C’est une opération de charme aux enjeux hautement stratégiques que vient de mener Pascal Franck Nze Ndong Nze à Paris. En présentant le Plan stratégique 2026-2030 du Pôle national de promotion de l’emploi (PNPE) au sein de l’ambassade du Gabon en France, le directeur général a acté une rupture doctrinale : la diaspora n’est plus une périphérie, mais le nouveau centre de gravité de la politique de l’emploi. Cette offensive s’aligne sur la vision du chef de l’État, Brice Clotaire Oligui Nguema, qui fait du rapatriement des compétences un pilier de la reconstruction économique nationale.

L’enjeu dépasse la simple symbolique.

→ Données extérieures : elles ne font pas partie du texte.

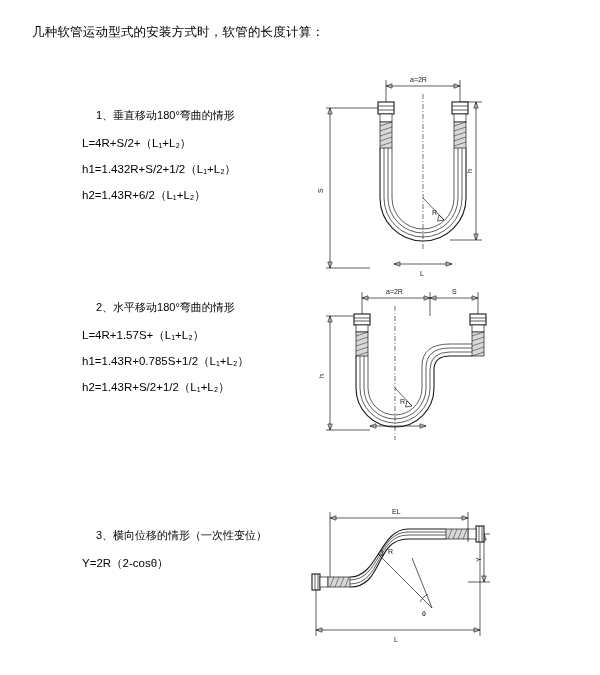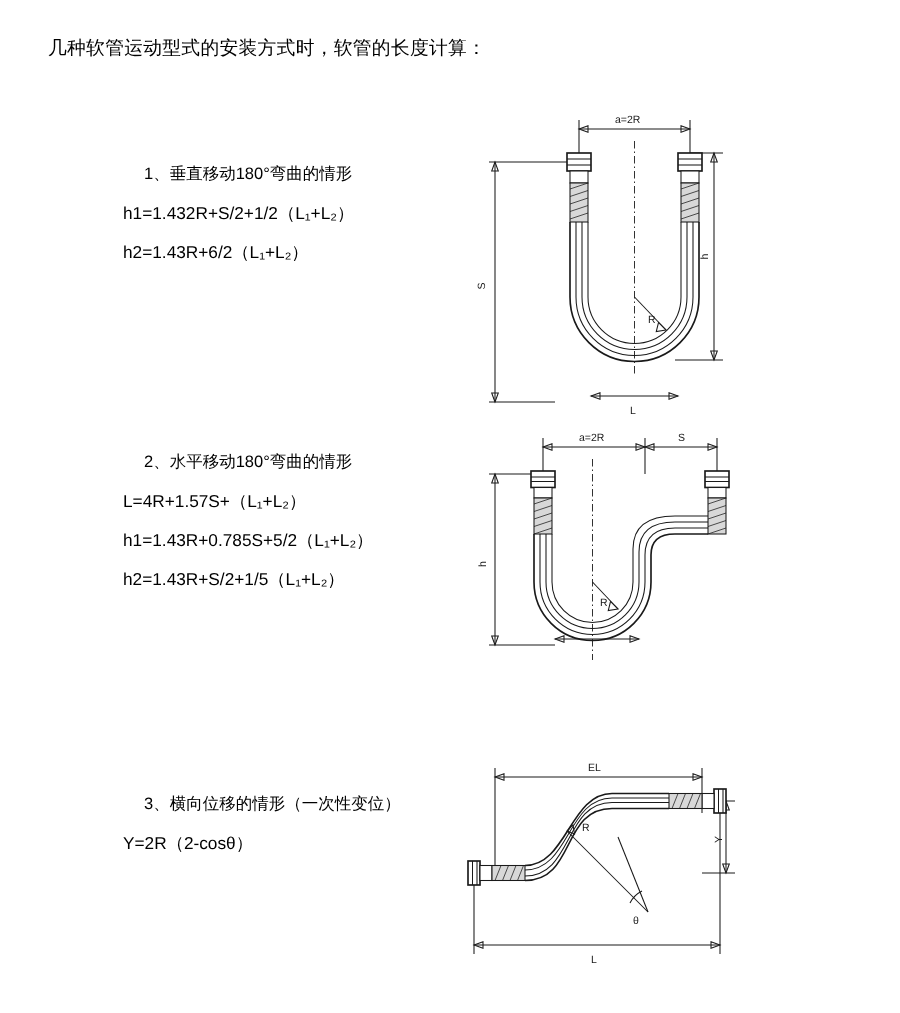"L=4R+S/2+（L₁+L₂）" div.formula { html: none -> <div>L=4R+S/2+（L₁+L₂）</div> }
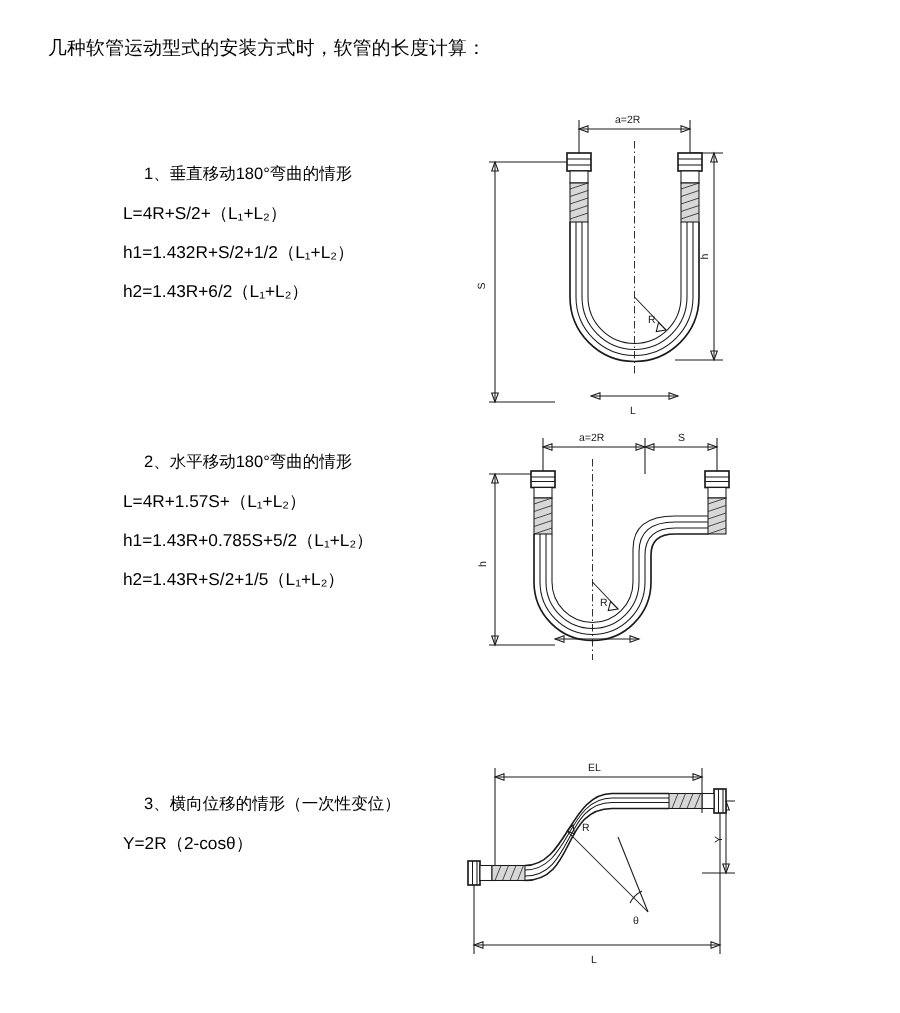"h1=1.43R+0.785S+5/2（L₁+L₂）" div.formula { text: 1.43R+0.785S+5/2 -> 1.43R+0.785S+1/2 }
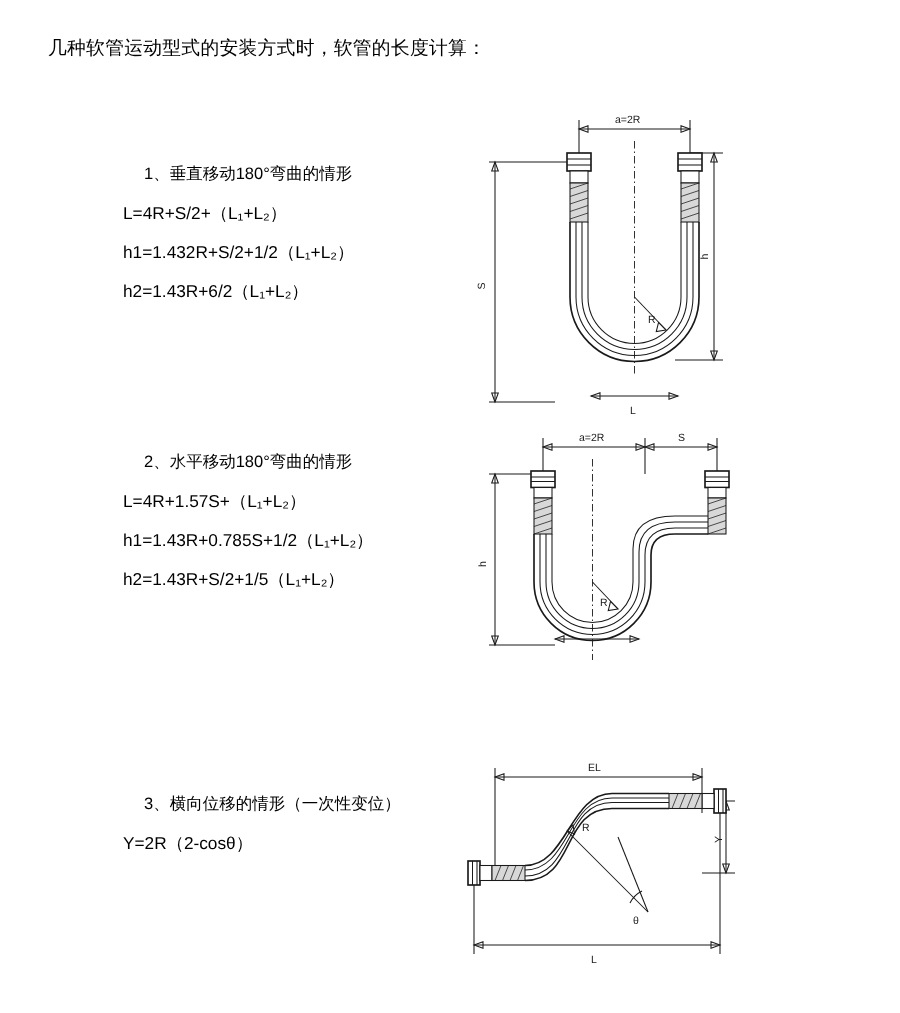"h2=1.43R+S/2+1/5（L₁+L₂）" div.formula { text: 1.43R+S/2+1/5 -> 1.43R+S/2+1/2 }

Pour Libreville, il s’agit de transformer le traditionnel « brain drain » (fuite des cerveaux) en un « brain gain » (gain de compétences) structuré. Le PNPE ne se contente plus d’un rôle de bureau de placement passif ; il se mue en une agence d’attractivité capable d’offrir des trajectoires de retour sécurisées. En s’adressant directement aux cadres et entrepreneurs installés dans l’Hexagone, l’institution cherche à lever les verrous psychologiques et administratifs qui freinent encore la mobilité vers le pays, en proposant des mécanismes d’accompagnement concrets et lisibles.Cette stratégie de « reconquête » s’appuie sur une légitimité de terrain. Le parcours de Pascal Franck Nze Ndong Nze, lui-même ancien de la diaspora revenu au pays en 2023, sert de boussole à cette réforme. Sous son impulsion, le PNPE ambitionne de devenir l’interface unique entre les besoins pointus des entreprises locales et le vivier de talents internationaux.
L’objectif est clair : passer du discours incantatoire à l’ingénierie RH, en identifiant précisément les secteurs en tension — mines, énergie, numérique — pour y injecter l’expertise de la diaspora.En faisant de la mobilité internationale un levier de souveraineté, le Gabon rejoint le club des nations africaines qui perçoivent leur diaspora comme un actif stratégique et non plus seulement comme une source de transferts de fonds. La feuille de route 2026-2030 pose ainsi les jalons d’un contrat social renouvelé entre l’État et ses expatriés. Reste désormais à transformer l’essai : la réussite de ce pari dépendra de la capacité de l’administration à offrir un environnement des affaires et une qualité de vie à la hauteur des ambitions de ces « repats » tant convoités.